We were on the way to the Kentucky show last Friday and this is how Shox rode almost the whole way there.









Weirdo









Pouting....








He can be cute sometimes....

I have some great stacked shots I will post up of him soon that I took last weekend.

Now for the sad news....

The Gorilla Camp suffered a very sad loss last week when CH Sugardaddy, Shox's granddaddy, died on Monday. He was one of my favorite American Bullies and the dog that made me fall in love with the breed. That boy was the truth and I am proud to have his grandson in my yard. 








RIP CH Gorilla's Sugardaddy
10/18/08 - 4/30/12


----------



## ::::COACH:::: (Apr 4, 2012)

Oh he has grown a lot! Lookin goooooood. Funny, my dog rides In the back window too! Lol! Thanks for sharing!


----------



## pitbullmamanatl (Jun 1, 2010)

::::COACH:::: said:


> Oh he has grown a lot! Lookin goooooood. Funny, my dog rides In the back window too! Lol! Thanks for sharing!


Thanks so much!!!


----------



## circlemkennels (Aug 29, 2010)

They look great.. luv the deer hunting


----------



## Odin`s_BlueDragon (Mar 11, 2012)

I sure do love me some Shox. i showed my bf some of Shox's puppy pics and then promptly had to explain to him how registered names work lol

the pics of him riding in the back window are awesomely funny :roll:


----------



## pitbullmamanatl (Jun 1, 2010)

circlemkennels said:


> They look great.. luv the deer hunting


Thanks girl! Much appreciated! The deer hunting one is my fave too.


----------



## ames (Jun 6, 2010)

So great! Love how Shox tail ia darker like his face, that's cool, never noticed before. Really is adorable seeing them all play. 

Sugar daddy was a great looking bully! So sad since he was still so young.


----------



## pitbullmamanatl (Jun 1, 2010)

Odin's_BlueDragon said:


> I sure do love me some Shox. i showed my bf some of Shox's puppy pics and then promptly had to explain to him how registered names work lol
> 
> the pics of him riding in the back window are awesomely funny :roll:


lol A lot of people don't understand registered names. I like naming my dogs after my favorite clothing accessories lol
I love Kangol hats hence White Dog's name 
Thanks for the love, much appreciated!


----------



## Elvisfink (Oct 13, 2008)

Great photos of two good looking Bullies. I love when pups drive adult dogs nuts.


----------



## EckoMac (Aug 25, 2010)

Daddy was indeed a good looking Bully. Sucks such a great rep for the breed has passed. 

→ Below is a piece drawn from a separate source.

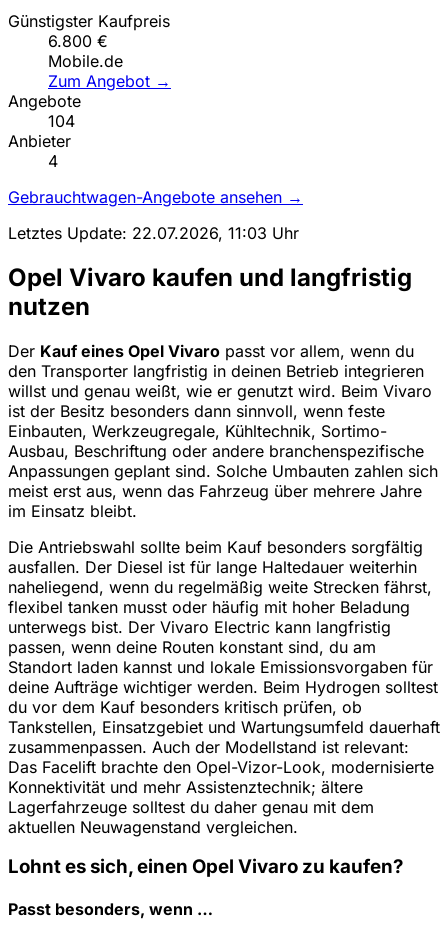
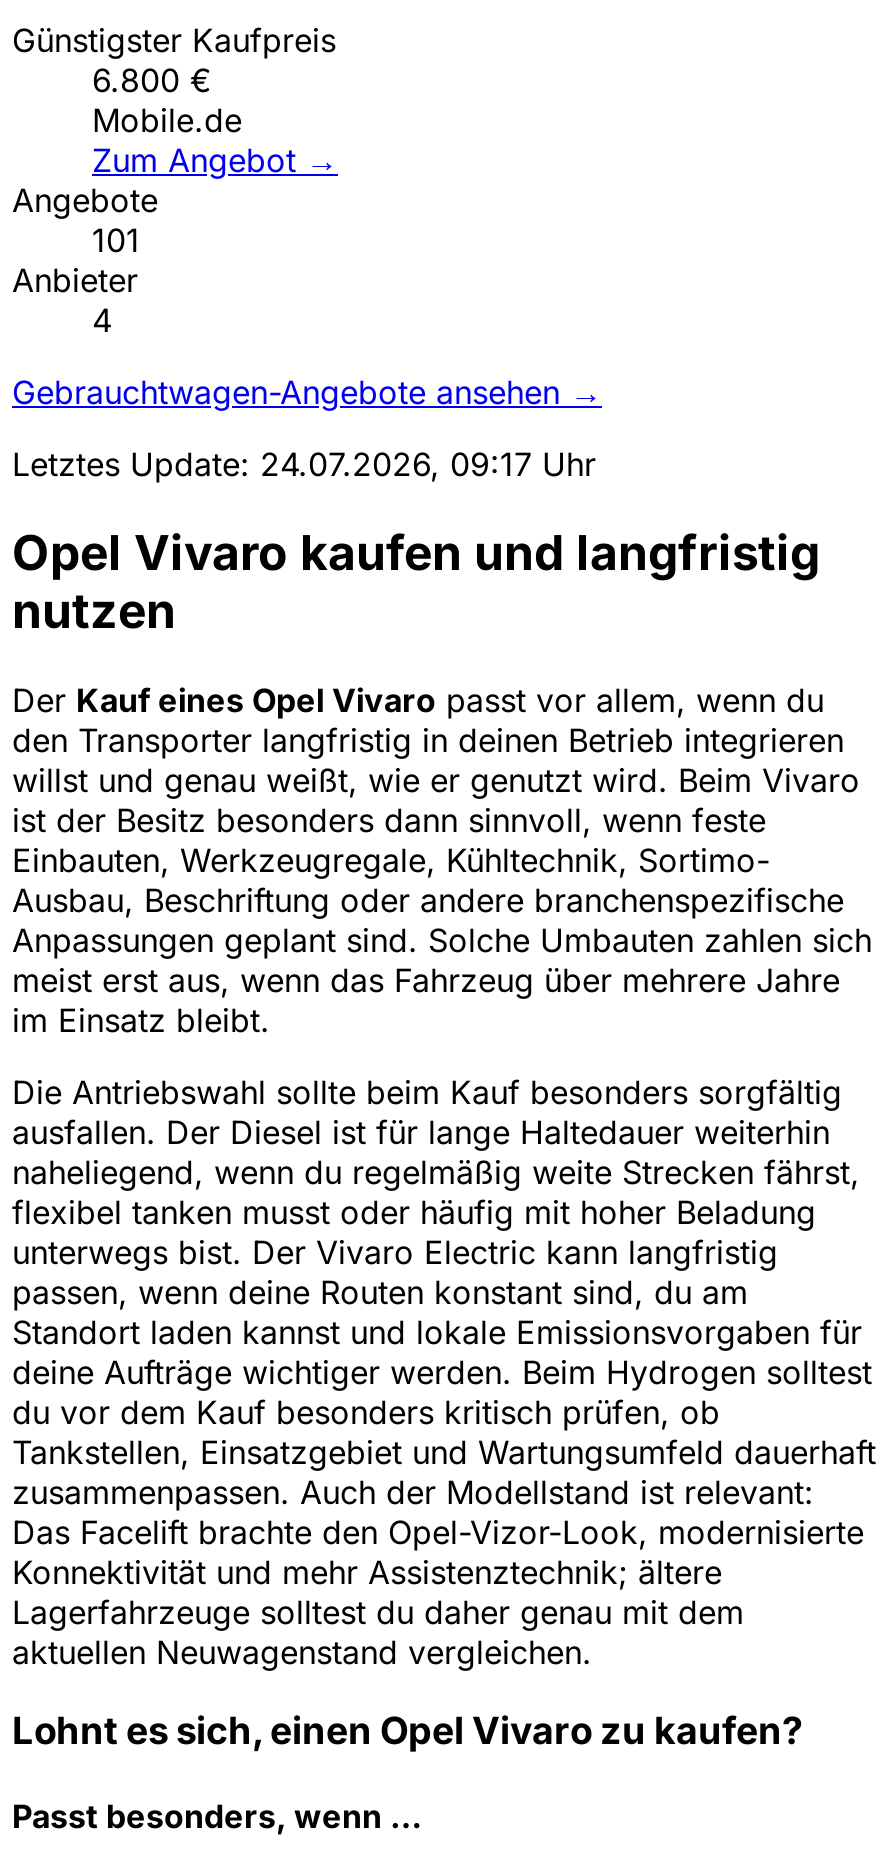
- 104
+ 101

- Letztes Update: 22.07.2026, 11:03 Uhr
+ Letztes Update: 24.07.2026, 09:17 Uhr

Shox is def getting soooo freakin' big. His little widows peak is more visible in pics now. Love his coloring and his form. He's going to be an unstoppable force in the ring.


----------



## ::::COACH:::: (Apr 4, 2012)

What happened to Sugardaddy?


----------



## pitbullmamanatl (Jun 1, 2010)

ames said:


> So great! Love how Shox tail ia darker like his face, that's cool, never noticed before. Really is adorable seeing them all play.
> 
> Sugar daddy was a great looking bully! So sad since he was still so young.


Thanks, Ames! He is definitely a sable dog. I love his little face.



Elvisfink said:


> Great photos of two good looking Bullies. I love when pups drive adult dogs nuts.


Thanks so much, Doug! Shox is all up in Kangol's business but he whipping Kangol into shape with all that running. He is 71lbs now! In his prime, in shape and conditioned he was still 72lbs (he is just a big dog period) so I am happy about that. He is totally over Shox though haha



EckoMac said:


> Daddy was indeed a good looking Bully. Sucks such a great rep for the breed has passed.
> 
> Shox is def getting soooo freakin' big. His little widows peak is more visible in pics now. Love his coloring and his form. He's going to be an unstoppable force in the ring.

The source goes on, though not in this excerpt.